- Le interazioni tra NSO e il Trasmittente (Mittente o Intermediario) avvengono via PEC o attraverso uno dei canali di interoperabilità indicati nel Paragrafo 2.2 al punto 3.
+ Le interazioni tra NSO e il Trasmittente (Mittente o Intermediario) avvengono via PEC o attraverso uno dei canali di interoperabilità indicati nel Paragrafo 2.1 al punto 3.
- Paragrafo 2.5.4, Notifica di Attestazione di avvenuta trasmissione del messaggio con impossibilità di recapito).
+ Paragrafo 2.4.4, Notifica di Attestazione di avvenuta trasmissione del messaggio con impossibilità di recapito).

---

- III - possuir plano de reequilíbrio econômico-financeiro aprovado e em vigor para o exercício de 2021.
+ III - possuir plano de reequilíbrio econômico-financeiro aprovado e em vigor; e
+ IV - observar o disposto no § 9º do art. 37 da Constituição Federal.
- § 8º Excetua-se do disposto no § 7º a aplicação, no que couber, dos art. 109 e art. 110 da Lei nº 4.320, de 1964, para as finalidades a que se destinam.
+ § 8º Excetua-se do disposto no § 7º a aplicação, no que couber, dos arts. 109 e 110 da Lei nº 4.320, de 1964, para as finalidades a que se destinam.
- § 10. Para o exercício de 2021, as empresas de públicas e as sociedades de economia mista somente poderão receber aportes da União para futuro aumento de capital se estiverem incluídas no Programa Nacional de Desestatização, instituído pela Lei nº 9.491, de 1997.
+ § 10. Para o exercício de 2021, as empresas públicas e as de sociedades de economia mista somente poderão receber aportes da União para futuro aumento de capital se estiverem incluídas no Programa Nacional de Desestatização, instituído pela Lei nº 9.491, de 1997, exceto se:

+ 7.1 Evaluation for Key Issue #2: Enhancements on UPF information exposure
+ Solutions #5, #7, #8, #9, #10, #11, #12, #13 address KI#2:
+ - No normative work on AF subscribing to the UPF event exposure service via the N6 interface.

==

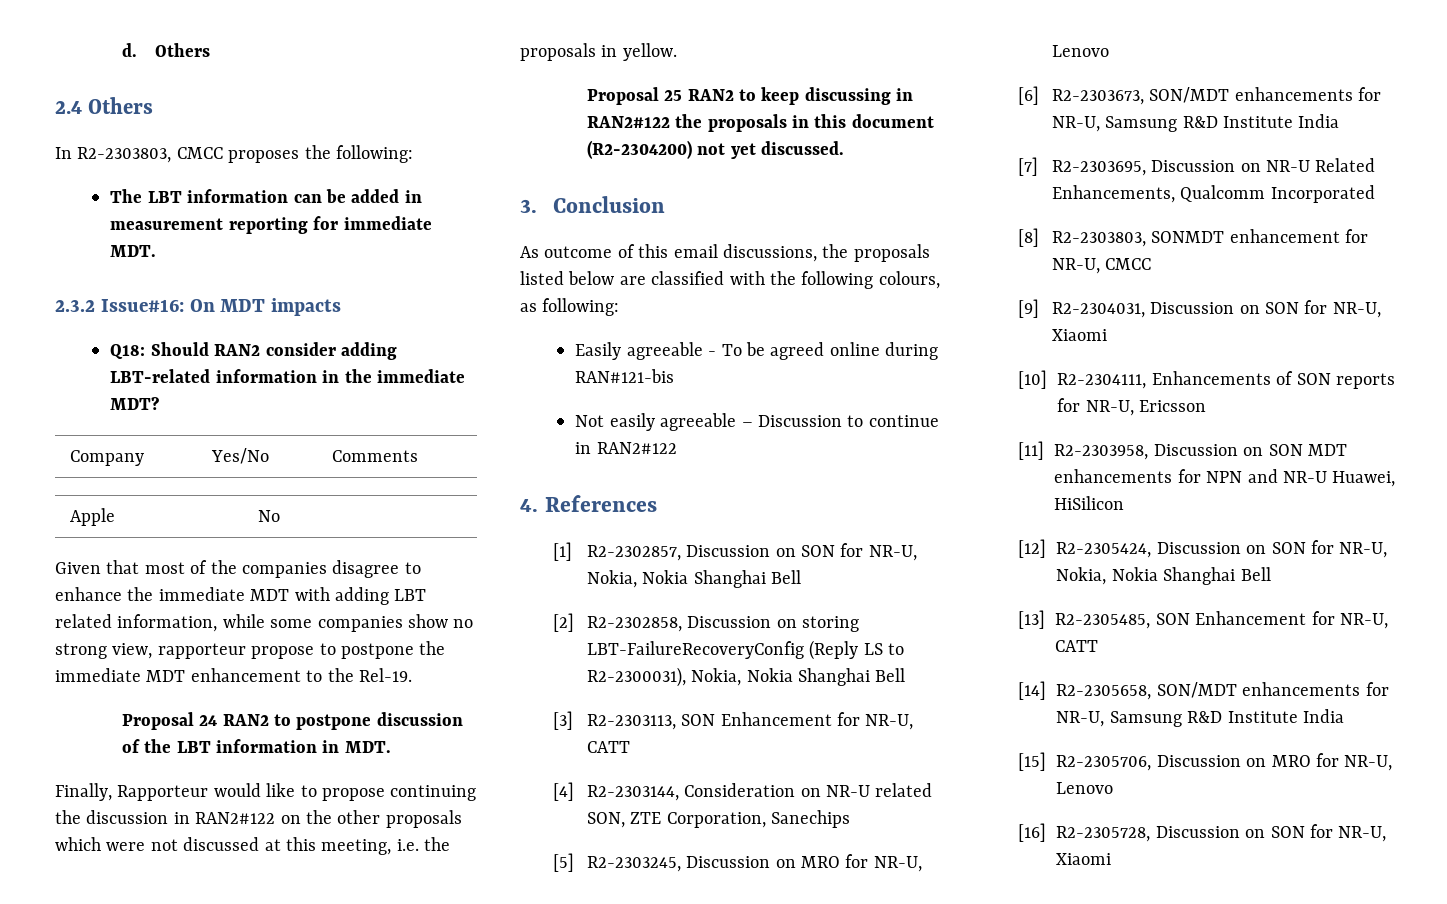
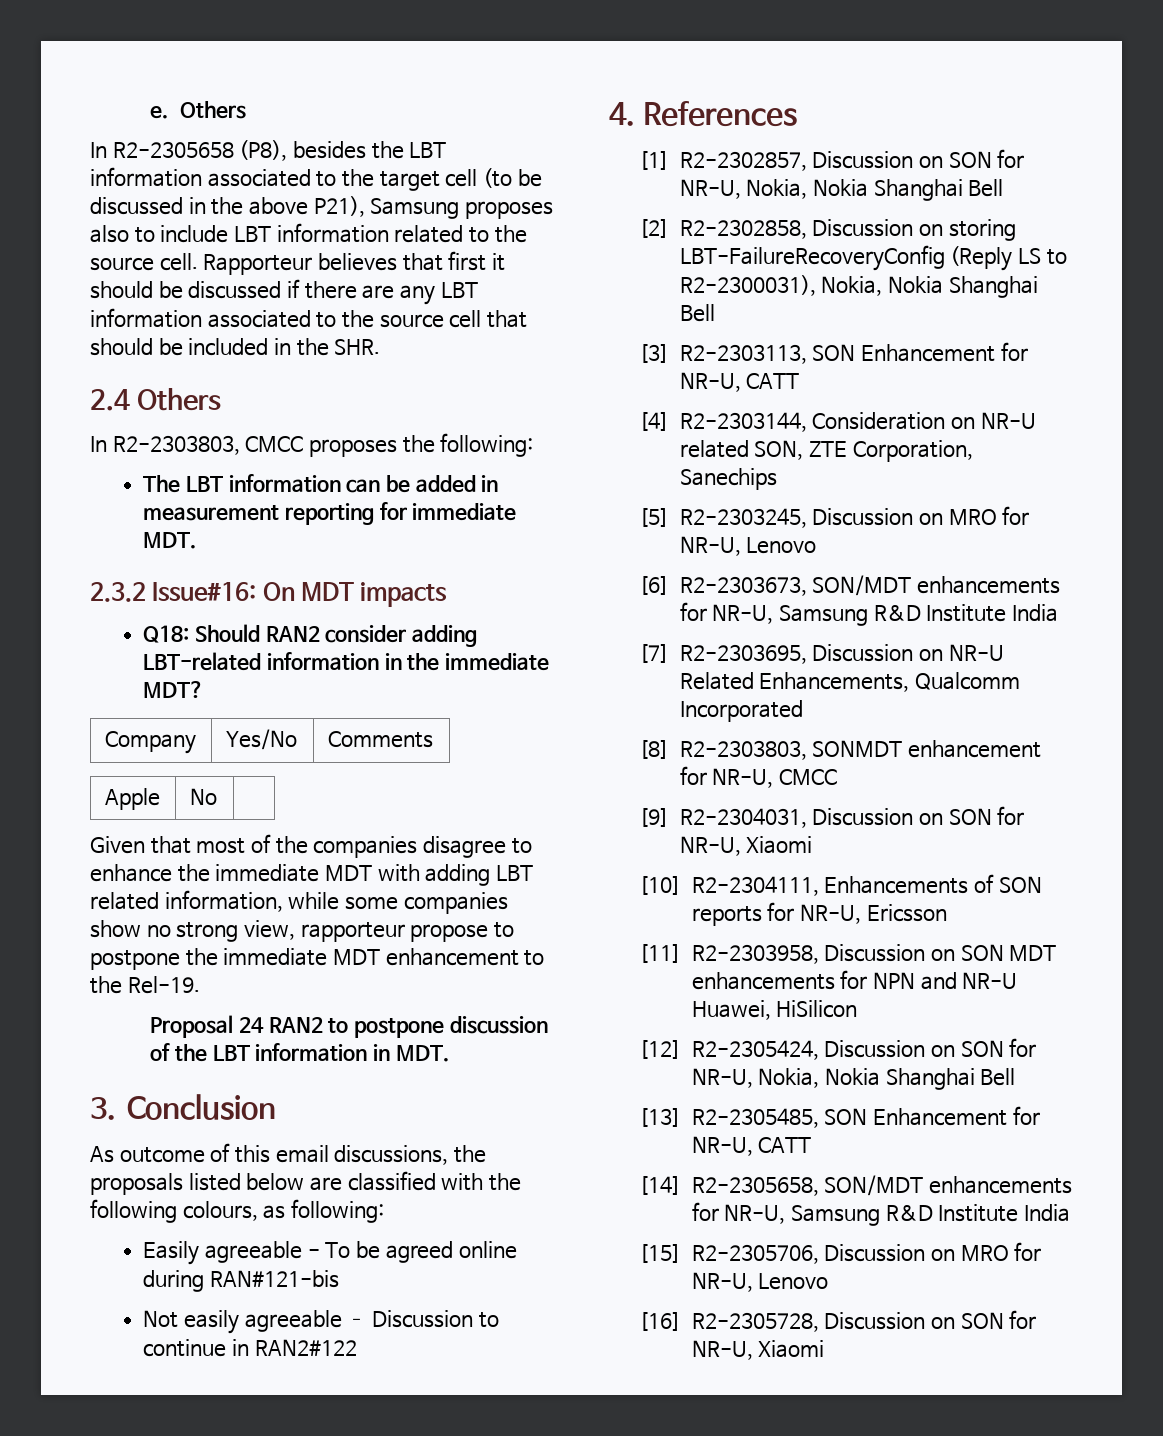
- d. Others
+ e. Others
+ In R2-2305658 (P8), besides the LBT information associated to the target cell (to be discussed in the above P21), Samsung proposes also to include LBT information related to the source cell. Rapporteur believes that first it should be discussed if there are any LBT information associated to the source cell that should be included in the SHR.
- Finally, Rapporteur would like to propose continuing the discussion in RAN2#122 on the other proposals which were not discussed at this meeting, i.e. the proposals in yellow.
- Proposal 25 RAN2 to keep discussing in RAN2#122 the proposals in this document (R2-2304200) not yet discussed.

• _Work item_
Could you return exactly the lines above from the line with "- Paragrafo 2.5.4, Notifica" to the line with "Paragrafo 2.4.4, Notifica", both included, and nothing else?

• _Output of the task_
- Paragrafo 2.5.4, Notifica di Attestazione di avvenuta trasmissione del messaggio con impossibilità di recapito).
+ Paragrafo 2.4.4, Notifica di Attestazione di avvenuta trasmissione del messaggio con impossibilità di recapito).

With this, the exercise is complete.